Director: Yeon Sang-Ho
Screenplay: Yeon Sang-Ho, Ryu Yong-jae
Starring: Gang Dong-Won, Lee Re, Koo Kyo-Hwan
Country: South Korea
Running Time: 116 minutes
Year: 2020
Whereas director Yeon Sang-Ho framed Train to Busan as a disaster film, he ramps up the ambition in sequel Peninsula. This time mixing zombies with a gory heist movie. As either a sequel to the peerless Busan, or as a heist, it doesn’t stick the landing. The focus is too loose, making the last film look like a chamber piece. It seems to try too hard, or at least too quickly, to leverage the same emotional hook that Train to Busan handled so well. Maybe it’s simply that we the characters are stretched too thinly. Last time around, the train passengers were allowed to be just that, with lives and intentions beyond fighting zombies, until they couldn’t ignore the impossible. The dead were coming back to life.

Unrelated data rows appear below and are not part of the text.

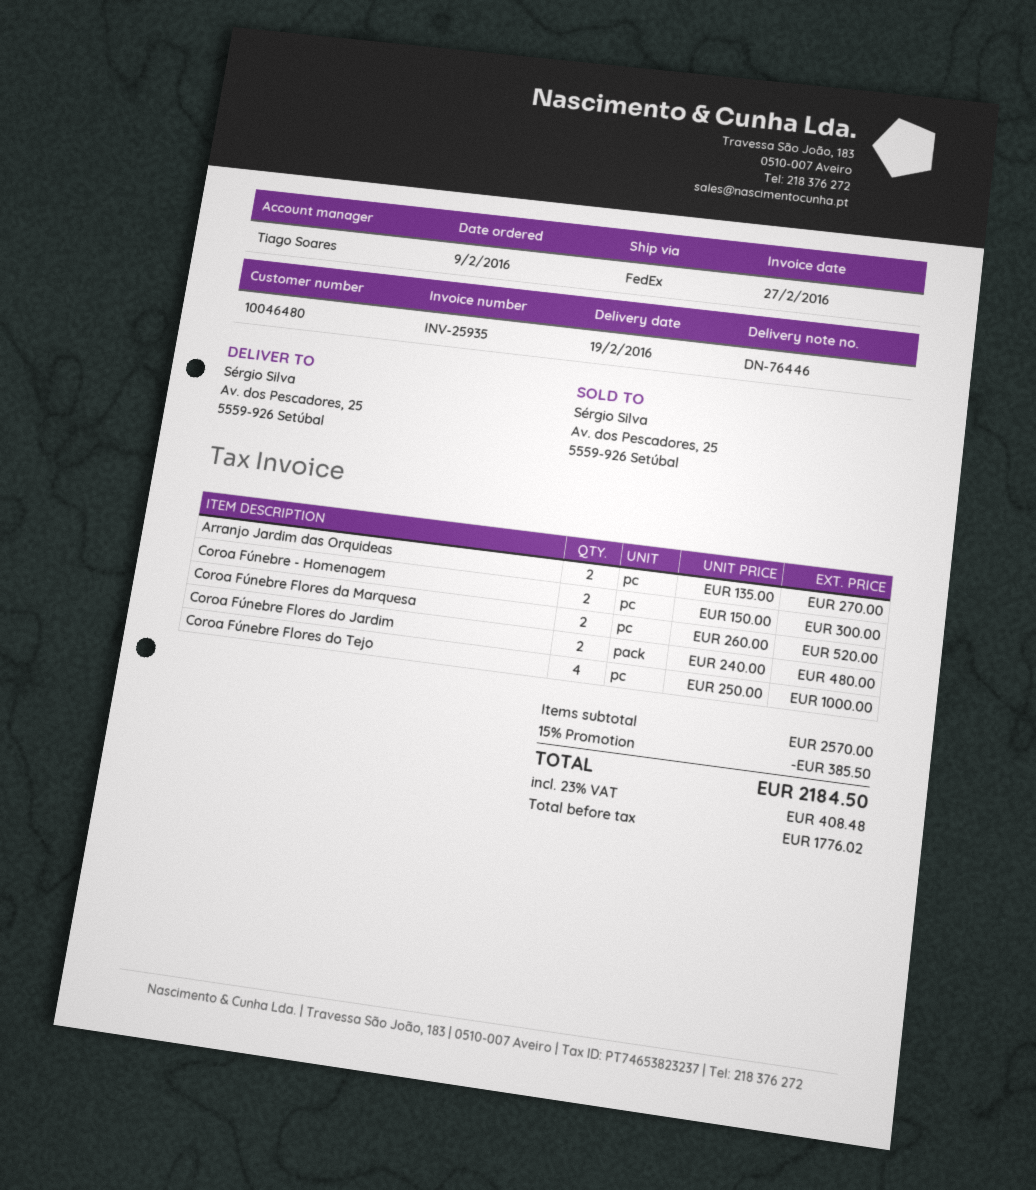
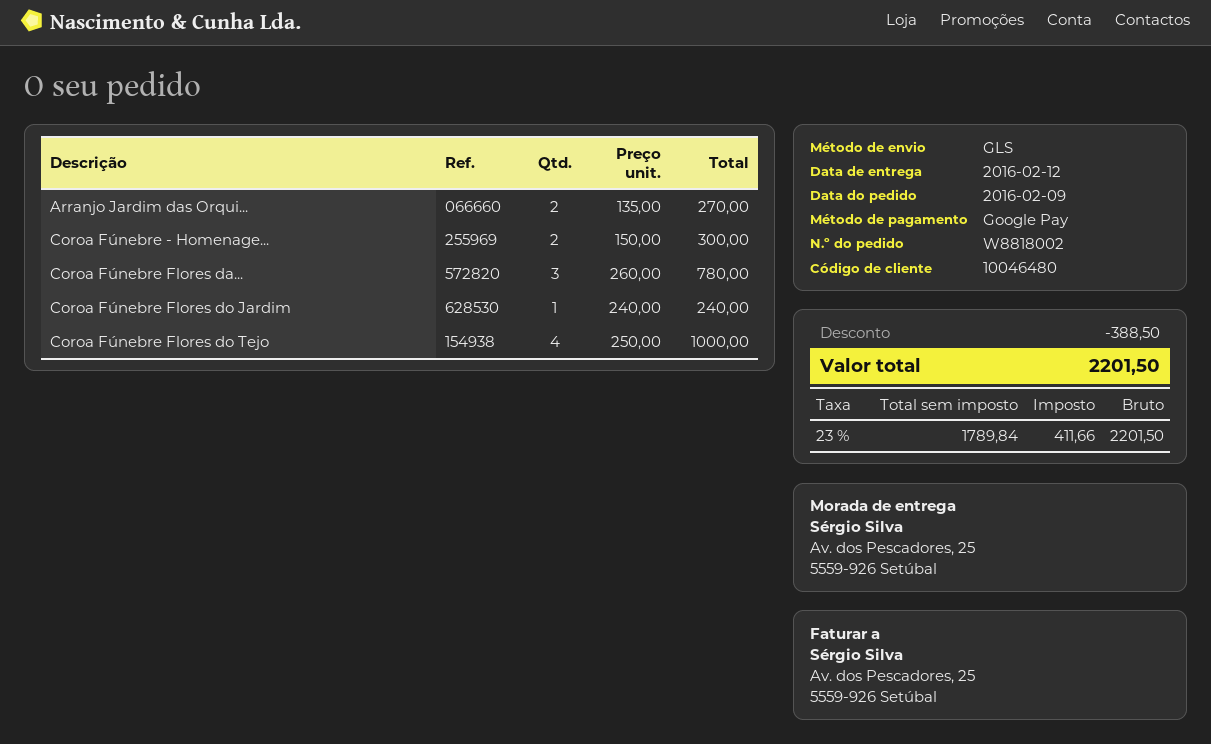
delivery date: 2016-02-19 -> 2016-02-12
shipping method: FedEx -> GLS
Coroa Fúnebre Flores da Marquesa: 2 x 260.00 = 520.00 -> 3 x 260.00 = 780.00
Coroa Fúnebre Flores do Jardim: 2 x 240.00 = 480.00 -> 1 x 240.00 = 240.00
discount: 385.50 -> 388.50
net: 1776.02 -> 1789.84
tax: 23% = 408.48 -> 23% = 411.66
total: 2184.50 -> 2201.50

Peninsula starts four years on from that train journey. None of the original characters are featured, which is fine, but these newbies are survivors, with teeth permanently gritted. A new order within the fragile safety of the Peninsula has been established. It’s harder to care so much when it’s now unrelatable to our own concerns of simply getting home.
However, that new order does have its benefits, similar to Romero’s post-infection sequels. Taken on its own terms, Peninsula is great fun. It moves quick and has great ideas; the arena games using infected as sport is hilarious and horrifying in equal measure. The set pieces are still fantastic, Yeon’s action beautifully contrived, and the characters are strong, despite jostling for attention deadening their arcs somewhat..
What it lacks in nuance, it pummels with gut-wrenching action. A well directed indulgence, at its best, Peninsula brings a “hold my beer” attitude to a genre that still refuses to die. On the contrary, there remains some gory wriggle room yet with directors like Yuen continuing to dig graves.
VIDEO
This is a phenomenal example of a modern UHD transfer. The colours and sharp detail are astonishing, even more so than Train to Busan somehow (also released this month). With some scenes apparently taking place during the morning Golden Hour, Peninsula positively gleams, so much so it almost seems hyper-real, especially when some CGI gets a little too exuberant.
It might lack Train to Busan‘s sharp eye, but it’s never less fun than it is ridiculous, looks gorgeous and is thoroughly entertaining.
EXTRA FEATURES
A strong video release like Train to Busan UHD package, is similarly let down by a set of making-of features and interviews that do little to unpick the production.